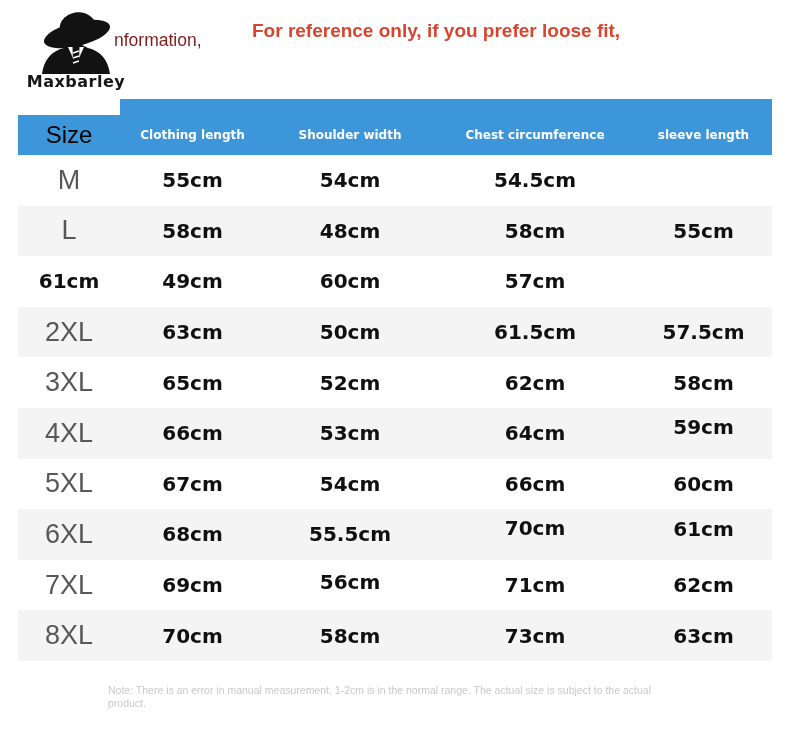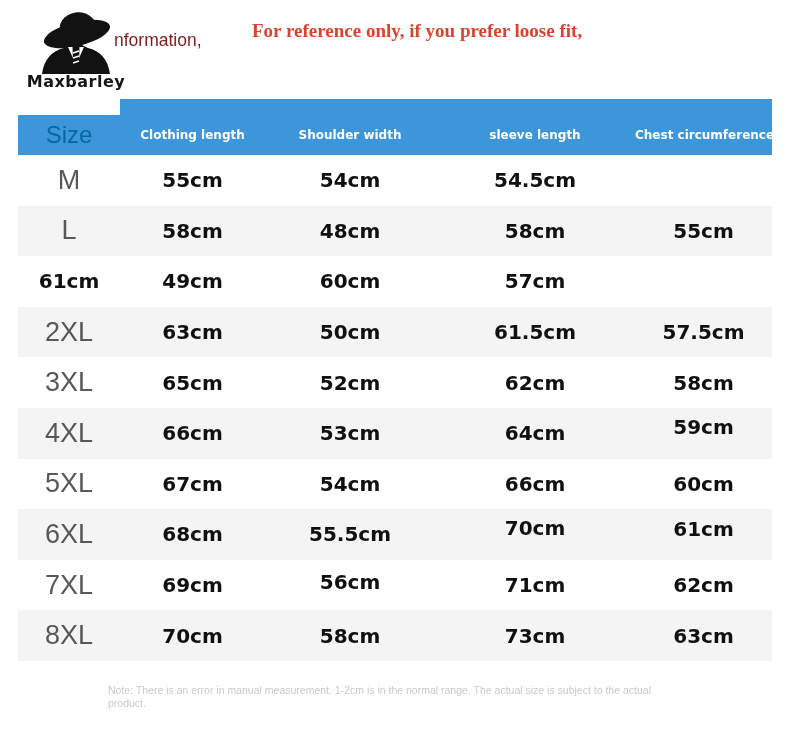"For reference only, if you" .notice { font-family: Liberation Serif, serif -> Liberation Sans, sans-serif }
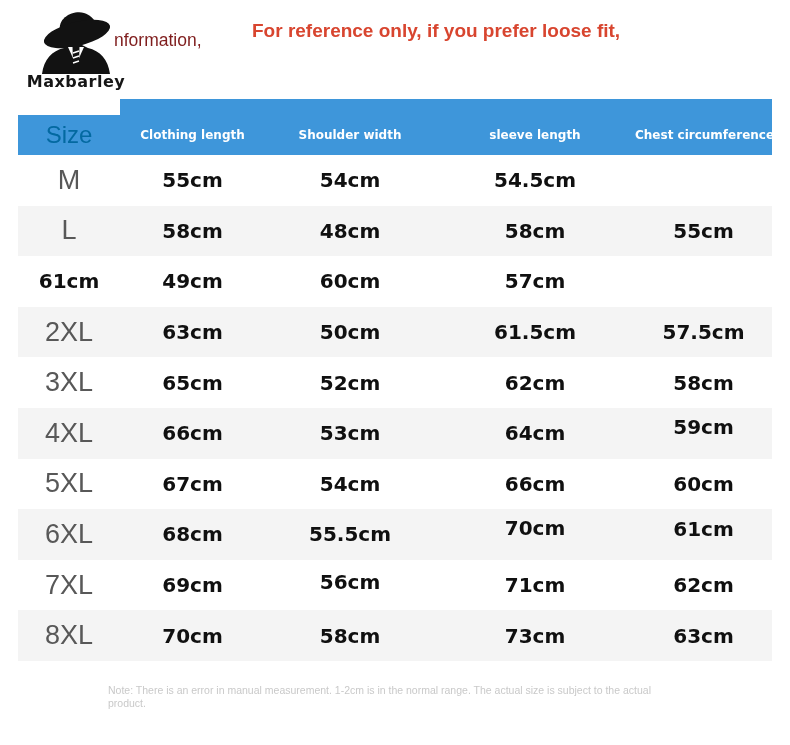"Size" .thead-labels .hcell.size-h { color: #0369a1 -> #000000 }
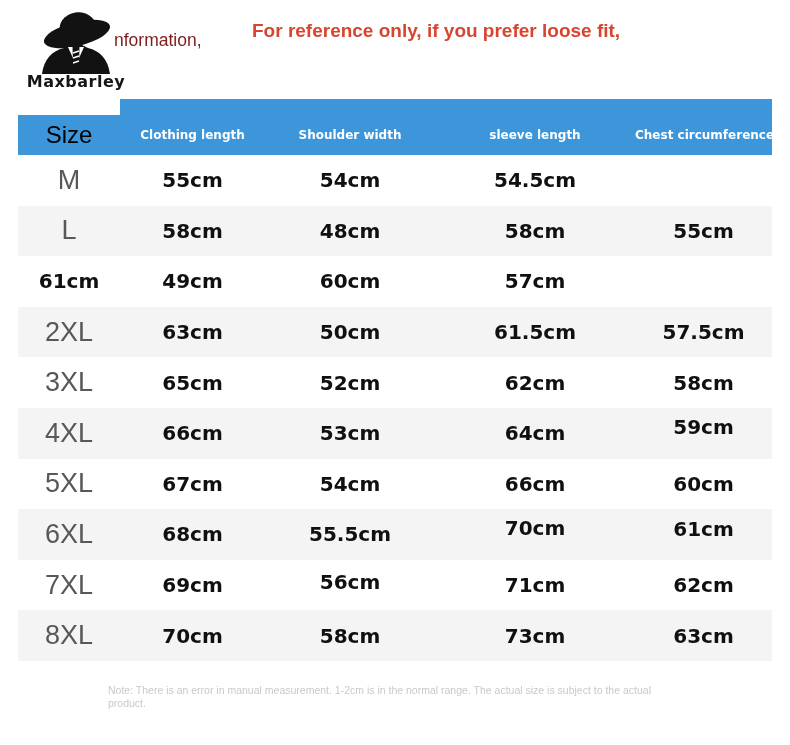"sleeve length" div.hcell { order: before "Chest circumference" -> after "Chest circumference" }
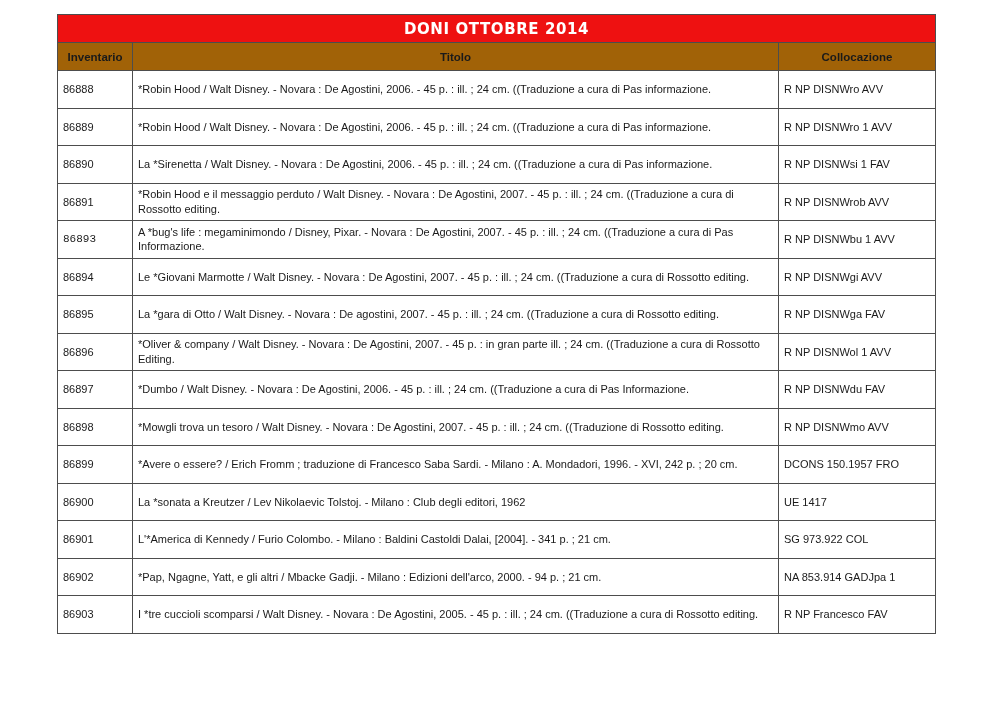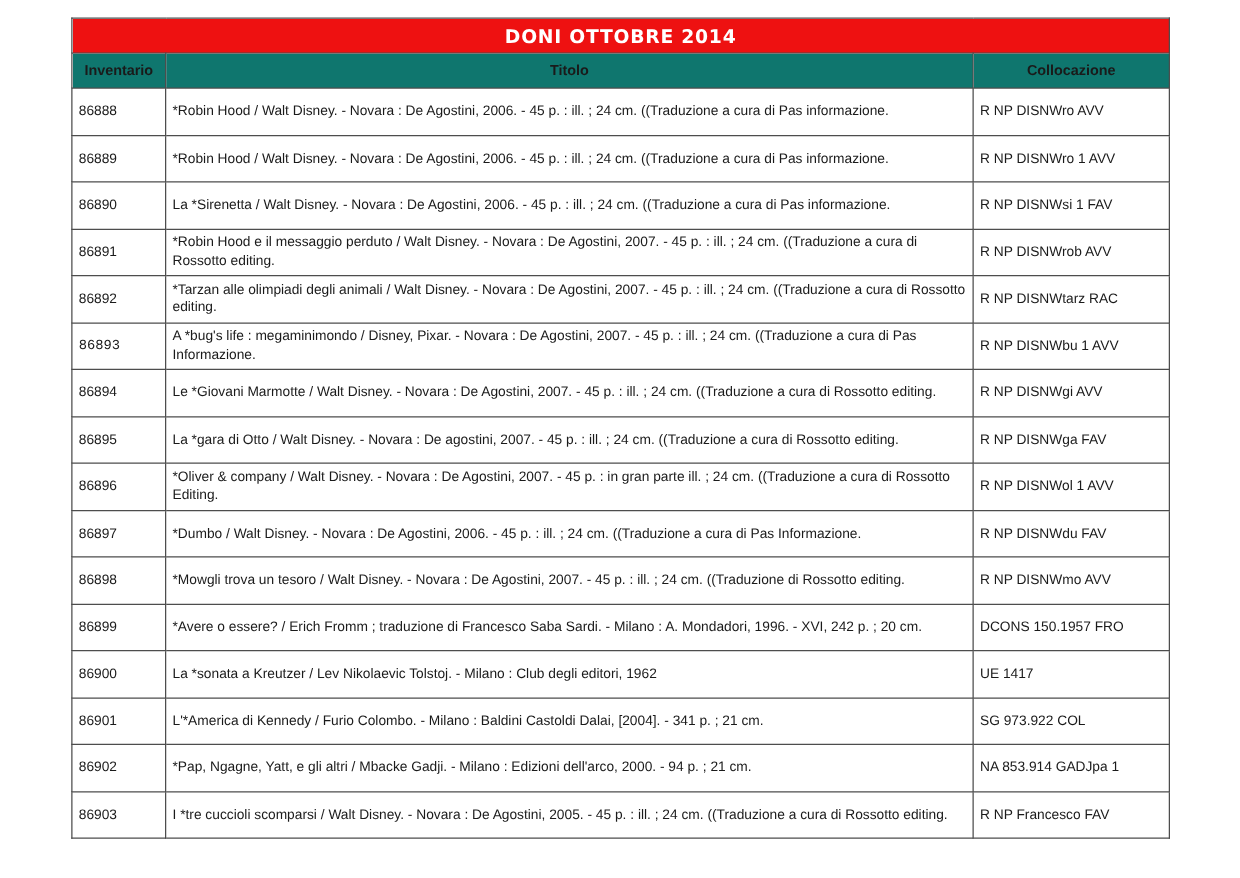"Inventario" .col-header th { background: #0f766e -> #a16207 }
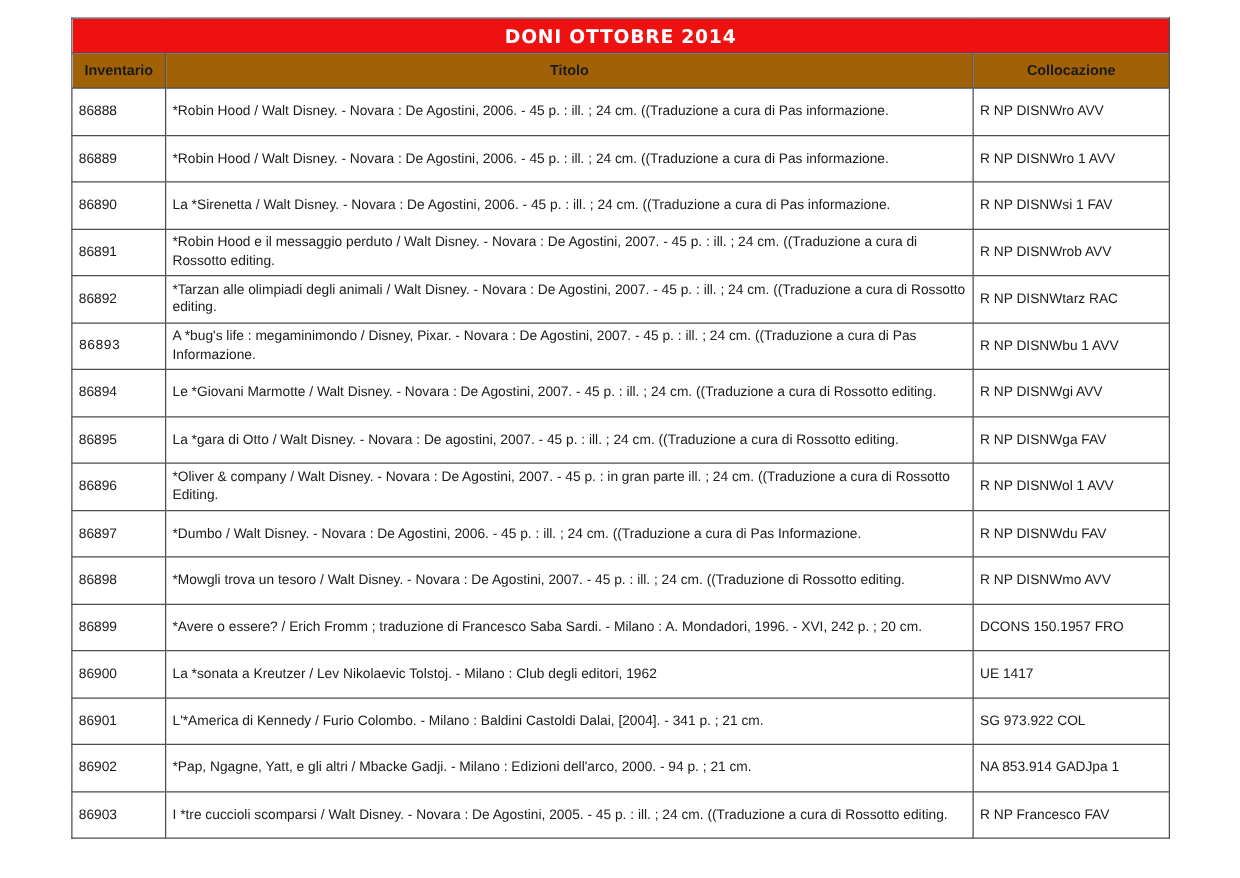"86892" tr.data-row { html: <tr> <td>86892</td> <td>*Tarzan alle olimpiadi degli animali / Walt Disney. - Novara : De Agostini, 2007. - 45 p. : ill. ; 24 cm. ((Traduzione a cura di Rossotto editing.</td> <td>R NP DISNWtarz RAC</td> </tr> -> none }
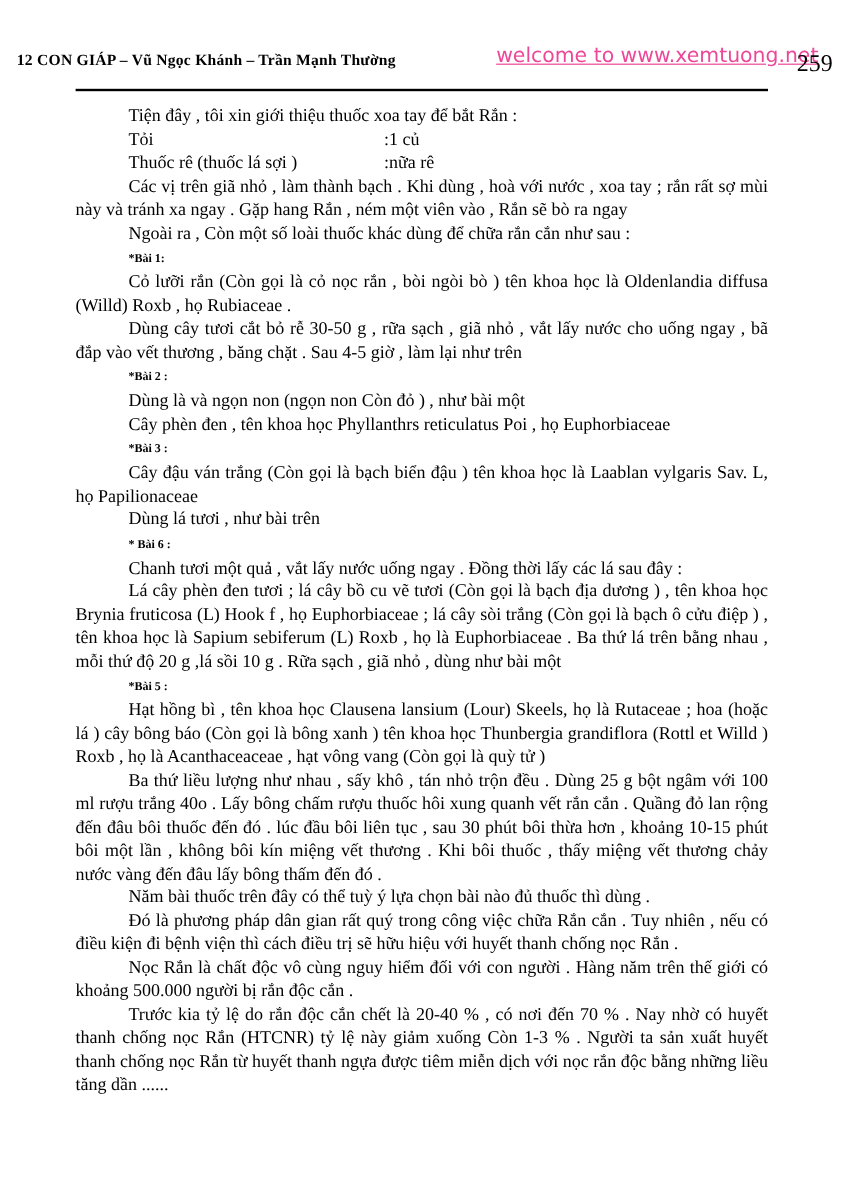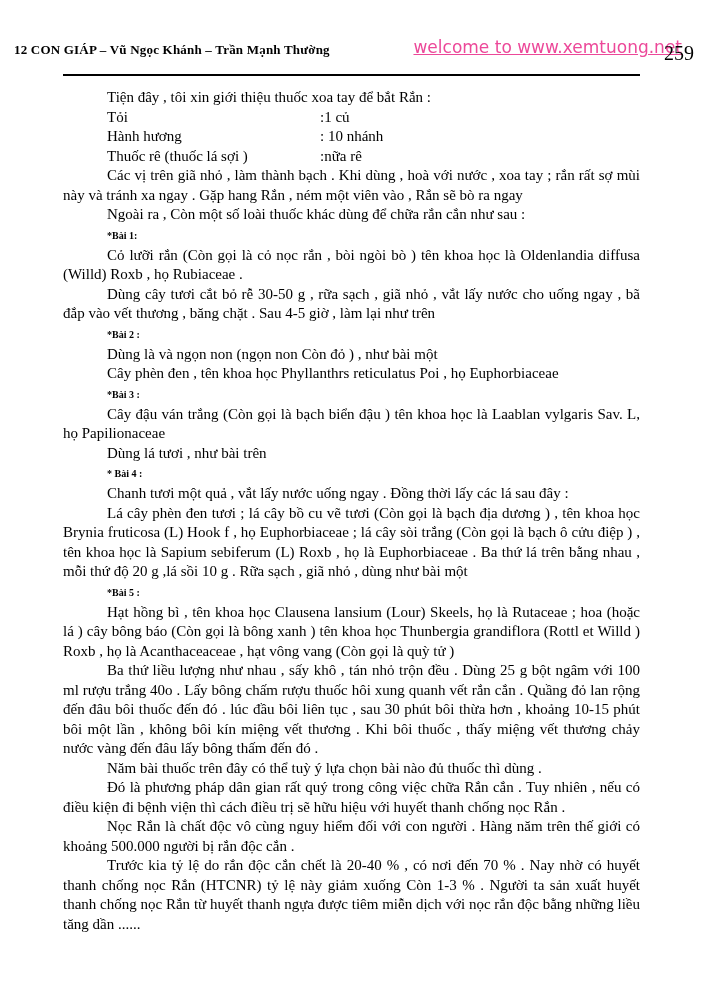"Hành hương" div.ing-row { html: <div> <span>Hành hương</span> <span>: 10 nhánh</span> </div> -> none }
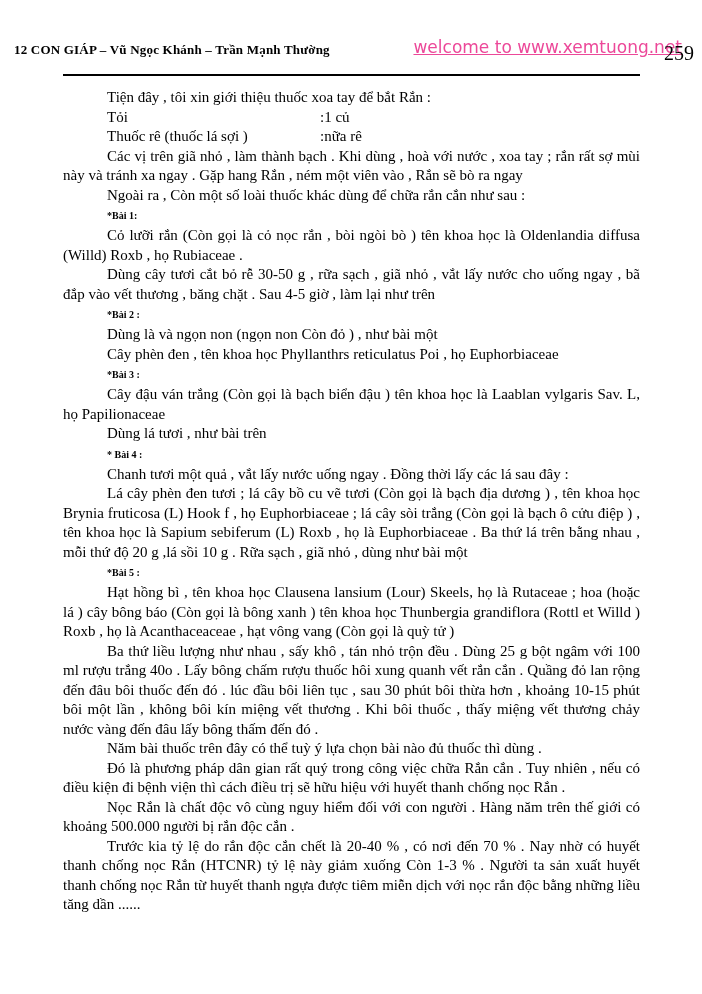"* Bài 4 :" p.sec-head { text: 4 -> 6 }
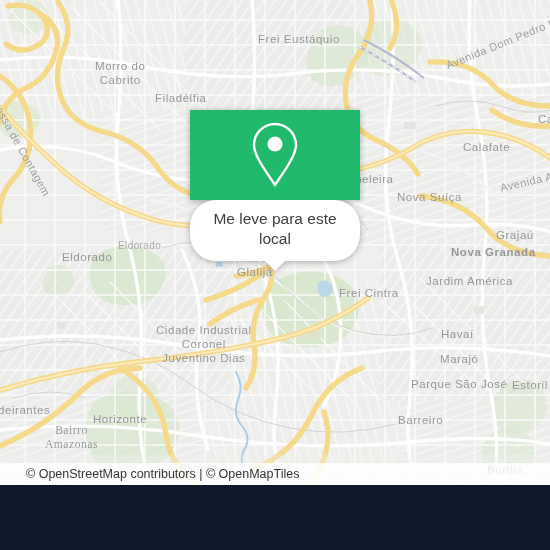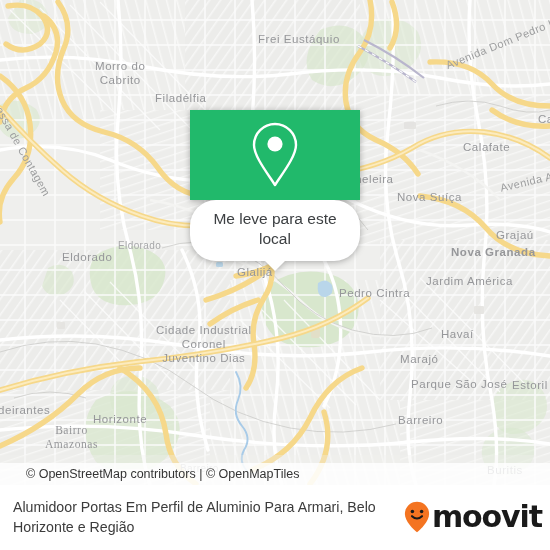"Pedro Cintra" div.maplabel { text: Pedro -> Frei }
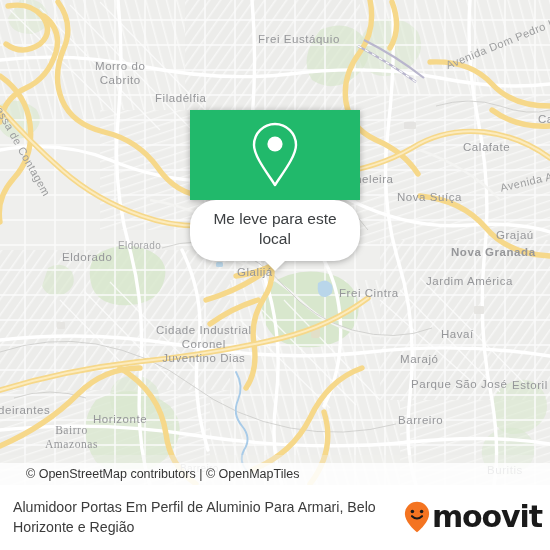"Marajó" div.maplabel { left: 400px -> 440px }
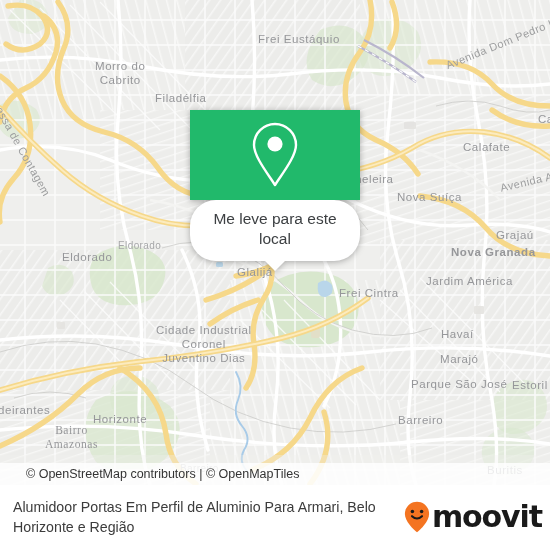"Alumidoor Portas Em Perfil de" div { html: <div> <div>Alumidoor Portas Em Perfil de Aluminio Para Armari, Belo Horizonte e Região</div> <div> <svg> <path></path> <circle></circle> <circle></circle> <path></path> </svg> <span>moovit</span> </div> </div> -> none }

━━━━━━━━━━

**WORK INSTRUCTIONS:** What is needed here is an exact copy of every record, with the pictures left out.

**EXPECTED OUTPUT:**
"For reference only, if you" .notice { font-family: Liberation Serif, serif -> Liberation Sans, sans-serif }
"Size" .thead-labels .hcell.size-h { color: #0369a1 -> #000000 }
"sleeve length" div.hcell { order: before "Chest circumference" -> after "Chest circumference" }
"Inventario" .col-header th { background: #0f766e -> #a16207 }
"86892" tr.data-row { html: <tr> <td>86892</td> <td>*Tarzan alle olimpiadi degli animali / Walt Disney. - Novara : De Agostini, 2007. - 45 p. : ill. ; 24 cm. ((Traduzione a cura di Rossotto editing.</td> <td>R NP DISNWtarz RAC</td> </tr> -> none }
"Hành hương" div.ing-row { html: <div> <span>Hành hương</span> <span>: 10 nhánh</span> </div> -> none }
"* Bài 4 :" p.sec-head { text: 4 -> 6 }
"Pedro Cintra" div.maplabel { text: Pedro -> Frei }
"Marajó" div.maplabel { left: 400px -> 440px }
"Alumidoor Portas Em Perfil de" div { html: <div> <div>Alumidoor Portas Em Perfil de Aluminio Para Armari, Belo Horizonte e Região</div> <div> <svg> <path></path> <circle></circle> <circle></circle> <path></path> </svg> <span>moovit</span> </div> </div> -> none }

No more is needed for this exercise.